(What this task involves) In the records below, find the line with "- Gif is from" and the line with "- 7.3 Split lib.rs Into Modules". Print both exactly, along with every line between them, and no other line.

Start of Input

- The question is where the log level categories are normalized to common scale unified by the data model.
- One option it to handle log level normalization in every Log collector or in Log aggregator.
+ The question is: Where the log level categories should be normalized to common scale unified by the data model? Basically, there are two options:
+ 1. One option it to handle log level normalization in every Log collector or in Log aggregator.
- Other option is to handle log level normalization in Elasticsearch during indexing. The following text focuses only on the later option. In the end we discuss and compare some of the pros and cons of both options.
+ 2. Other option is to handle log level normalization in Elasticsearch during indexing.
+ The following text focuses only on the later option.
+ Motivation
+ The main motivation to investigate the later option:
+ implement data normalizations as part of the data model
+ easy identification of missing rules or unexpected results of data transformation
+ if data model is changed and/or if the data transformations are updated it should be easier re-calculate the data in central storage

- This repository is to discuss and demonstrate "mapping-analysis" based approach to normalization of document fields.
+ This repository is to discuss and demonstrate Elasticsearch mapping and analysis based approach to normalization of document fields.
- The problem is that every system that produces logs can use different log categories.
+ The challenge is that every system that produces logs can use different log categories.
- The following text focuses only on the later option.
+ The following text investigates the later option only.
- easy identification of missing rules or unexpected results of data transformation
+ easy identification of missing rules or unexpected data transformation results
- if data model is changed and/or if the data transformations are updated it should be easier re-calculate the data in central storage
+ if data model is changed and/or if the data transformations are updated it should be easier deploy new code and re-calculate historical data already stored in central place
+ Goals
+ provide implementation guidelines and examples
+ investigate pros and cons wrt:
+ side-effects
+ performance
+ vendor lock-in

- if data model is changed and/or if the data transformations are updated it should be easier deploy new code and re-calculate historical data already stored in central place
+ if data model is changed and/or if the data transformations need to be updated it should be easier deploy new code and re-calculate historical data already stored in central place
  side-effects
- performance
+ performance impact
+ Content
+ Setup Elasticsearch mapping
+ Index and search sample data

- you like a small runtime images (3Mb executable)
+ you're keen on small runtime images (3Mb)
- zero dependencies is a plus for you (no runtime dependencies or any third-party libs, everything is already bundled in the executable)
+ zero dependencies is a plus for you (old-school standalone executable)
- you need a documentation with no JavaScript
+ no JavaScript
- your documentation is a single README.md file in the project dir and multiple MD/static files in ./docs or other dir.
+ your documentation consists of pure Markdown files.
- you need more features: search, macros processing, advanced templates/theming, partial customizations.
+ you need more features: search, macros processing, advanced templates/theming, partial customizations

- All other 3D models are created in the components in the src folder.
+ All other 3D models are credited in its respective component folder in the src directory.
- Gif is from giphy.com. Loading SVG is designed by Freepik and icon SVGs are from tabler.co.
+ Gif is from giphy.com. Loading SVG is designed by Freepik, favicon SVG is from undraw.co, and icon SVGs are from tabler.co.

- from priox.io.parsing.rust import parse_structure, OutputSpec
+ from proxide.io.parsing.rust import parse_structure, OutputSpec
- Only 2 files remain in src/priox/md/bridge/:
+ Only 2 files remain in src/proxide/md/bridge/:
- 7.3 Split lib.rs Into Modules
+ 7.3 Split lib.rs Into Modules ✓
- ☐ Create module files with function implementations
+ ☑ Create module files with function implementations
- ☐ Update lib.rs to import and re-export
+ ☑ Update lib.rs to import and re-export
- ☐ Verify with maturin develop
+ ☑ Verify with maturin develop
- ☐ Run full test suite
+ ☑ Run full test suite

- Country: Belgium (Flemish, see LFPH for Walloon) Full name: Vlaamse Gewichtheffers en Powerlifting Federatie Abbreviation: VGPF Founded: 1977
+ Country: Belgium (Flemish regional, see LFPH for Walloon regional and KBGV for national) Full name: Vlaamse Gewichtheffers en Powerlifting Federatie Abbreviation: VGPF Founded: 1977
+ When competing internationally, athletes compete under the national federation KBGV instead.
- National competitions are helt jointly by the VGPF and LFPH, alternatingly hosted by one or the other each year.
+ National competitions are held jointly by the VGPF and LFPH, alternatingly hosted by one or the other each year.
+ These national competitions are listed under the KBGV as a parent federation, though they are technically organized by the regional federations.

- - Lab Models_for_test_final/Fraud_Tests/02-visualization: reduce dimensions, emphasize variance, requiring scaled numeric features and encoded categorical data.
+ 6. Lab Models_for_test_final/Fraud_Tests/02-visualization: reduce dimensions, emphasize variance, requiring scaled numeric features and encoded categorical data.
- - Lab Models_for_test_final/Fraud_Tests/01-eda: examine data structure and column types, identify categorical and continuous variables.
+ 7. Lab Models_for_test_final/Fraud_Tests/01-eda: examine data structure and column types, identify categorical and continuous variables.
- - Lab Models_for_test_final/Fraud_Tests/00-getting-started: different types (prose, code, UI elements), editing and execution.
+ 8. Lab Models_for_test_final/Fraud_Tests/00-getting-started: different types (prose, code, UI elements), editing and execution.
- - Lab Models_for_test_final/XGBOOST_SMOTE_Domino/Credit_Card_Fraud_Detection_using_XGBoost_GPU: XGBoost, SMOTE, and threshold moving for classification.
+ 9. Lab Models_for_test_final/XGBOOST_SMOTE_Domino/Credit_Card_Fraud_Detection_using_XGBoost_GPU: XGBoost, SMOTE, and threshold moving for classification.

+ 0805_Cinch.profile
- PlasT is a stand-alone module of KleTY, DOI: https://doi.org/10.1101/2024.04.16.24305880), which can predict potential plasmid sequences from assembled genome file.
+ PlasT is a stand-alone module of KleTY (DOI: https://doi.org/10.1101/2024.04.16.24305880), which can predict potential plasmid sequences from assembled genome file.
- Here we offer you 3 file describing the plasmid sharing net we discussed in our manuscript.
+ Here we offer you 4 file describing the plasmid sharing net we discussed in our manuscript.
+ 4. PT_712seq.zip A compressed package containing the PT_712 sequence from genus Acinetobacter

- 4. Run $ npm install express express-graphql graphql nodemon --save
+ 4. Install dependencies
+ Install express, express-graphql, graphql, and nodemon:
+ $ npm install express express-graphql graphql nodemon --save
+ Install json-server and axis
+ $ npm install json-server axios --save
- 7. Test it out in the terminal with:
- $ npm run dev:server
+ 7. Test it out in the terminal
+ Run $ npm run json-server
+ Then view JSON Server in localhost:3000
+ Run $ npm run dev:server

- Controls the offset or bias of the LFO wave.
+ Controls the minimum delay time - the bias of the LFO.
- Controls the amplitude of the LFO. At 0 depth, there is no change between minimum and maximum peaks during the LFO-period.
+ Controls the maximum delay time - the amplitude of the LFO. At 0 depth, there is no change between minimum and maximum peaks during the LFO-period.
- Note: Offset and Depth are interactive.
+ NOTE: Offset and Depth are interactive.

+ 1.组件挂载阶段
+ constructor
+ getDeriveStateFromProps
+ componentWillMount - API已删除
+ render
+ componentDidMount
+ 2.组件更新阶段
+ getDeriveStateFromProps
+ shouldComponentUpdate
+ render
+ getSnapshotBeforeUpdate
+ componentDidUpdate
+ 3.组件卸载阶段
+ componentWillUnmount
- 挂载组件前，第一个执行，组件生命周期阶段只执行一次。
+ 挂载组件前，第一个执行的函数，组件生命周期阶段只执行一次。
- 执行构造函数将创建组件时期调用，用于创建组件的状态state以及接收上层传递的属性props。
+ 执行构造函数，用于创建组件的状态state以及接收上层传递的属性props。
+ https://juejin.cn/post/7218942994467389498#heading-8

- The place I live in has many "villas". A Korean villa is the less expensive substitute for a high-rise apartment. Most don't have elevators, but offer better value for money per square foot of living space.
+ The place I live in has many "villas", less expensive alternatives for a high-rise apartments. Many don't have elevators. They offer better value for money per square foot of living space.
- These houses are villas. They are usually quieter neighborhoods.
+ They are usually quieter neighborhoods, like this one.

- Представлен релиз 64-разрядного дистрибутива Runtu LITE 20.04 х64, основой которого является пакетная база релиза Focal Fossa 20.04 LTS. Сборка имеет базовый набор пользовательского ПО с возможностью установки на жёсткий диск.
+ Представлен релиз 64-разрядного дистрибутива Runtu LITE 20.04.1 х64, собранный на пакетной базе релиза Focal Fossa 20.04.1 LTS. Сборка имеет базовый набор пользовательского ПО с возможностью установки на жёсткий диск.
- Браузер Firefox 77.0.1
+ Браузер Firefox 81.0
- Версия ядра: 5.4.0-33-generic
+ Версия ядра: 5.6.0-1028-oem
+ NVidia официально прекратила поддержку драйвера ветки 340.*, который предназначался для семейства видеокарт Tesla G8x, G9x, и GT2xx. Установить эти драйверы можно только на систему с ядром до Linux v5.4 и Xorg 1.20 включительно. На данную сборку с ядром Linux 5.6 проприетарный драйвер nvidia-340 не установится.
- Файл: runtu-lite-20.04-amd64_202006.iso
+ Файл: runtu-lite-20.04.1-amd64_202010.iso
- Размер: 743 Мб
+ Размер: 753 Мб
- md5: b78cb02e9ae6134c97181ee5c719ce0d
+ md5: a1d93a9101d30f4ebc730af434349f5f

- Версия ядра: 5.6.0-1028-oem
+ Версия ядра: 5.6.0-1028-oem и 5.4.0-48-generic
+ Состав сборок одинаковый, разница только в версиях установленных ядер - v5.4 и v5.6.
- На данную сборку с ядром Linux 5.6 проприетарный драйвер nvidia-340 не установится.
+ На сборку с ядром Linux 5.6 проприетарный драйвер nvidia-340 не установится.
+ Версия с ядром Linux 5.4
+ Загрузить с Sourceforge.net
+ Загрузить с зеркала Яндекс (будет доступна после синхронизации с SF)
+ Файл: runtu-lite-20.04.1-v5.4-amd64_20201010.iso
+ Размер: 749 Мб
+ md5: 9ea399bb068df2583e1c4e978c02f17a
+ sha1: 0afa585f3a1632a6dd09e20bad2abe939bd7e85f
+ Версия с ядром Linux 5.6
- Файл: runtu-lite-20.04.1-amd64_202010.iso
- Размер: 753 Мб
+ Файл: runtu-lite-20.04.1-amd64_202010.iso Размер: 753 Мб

End of Input

(Result)
- Gif is from giphy.com. Loading SVG is designed by Freepik and icon SVGs are from tabler.co.
+ Gif is from giphy.com. Loading SVG is designed by Freepik, favicon SVG is from undraw.co, and icon SVGs are from tabler.co.

- from priox.io.parsing.rust import parse_structure, OutputSpec
+ from proxide.io.parsing.rust import parse_structure, OutputSpec
- Only 2 files remain in src/priox/md/bridge/:
+ Only 2 files remain in src/proxide/md/bridge/:
- 7.3 Split lib.rs Into Modules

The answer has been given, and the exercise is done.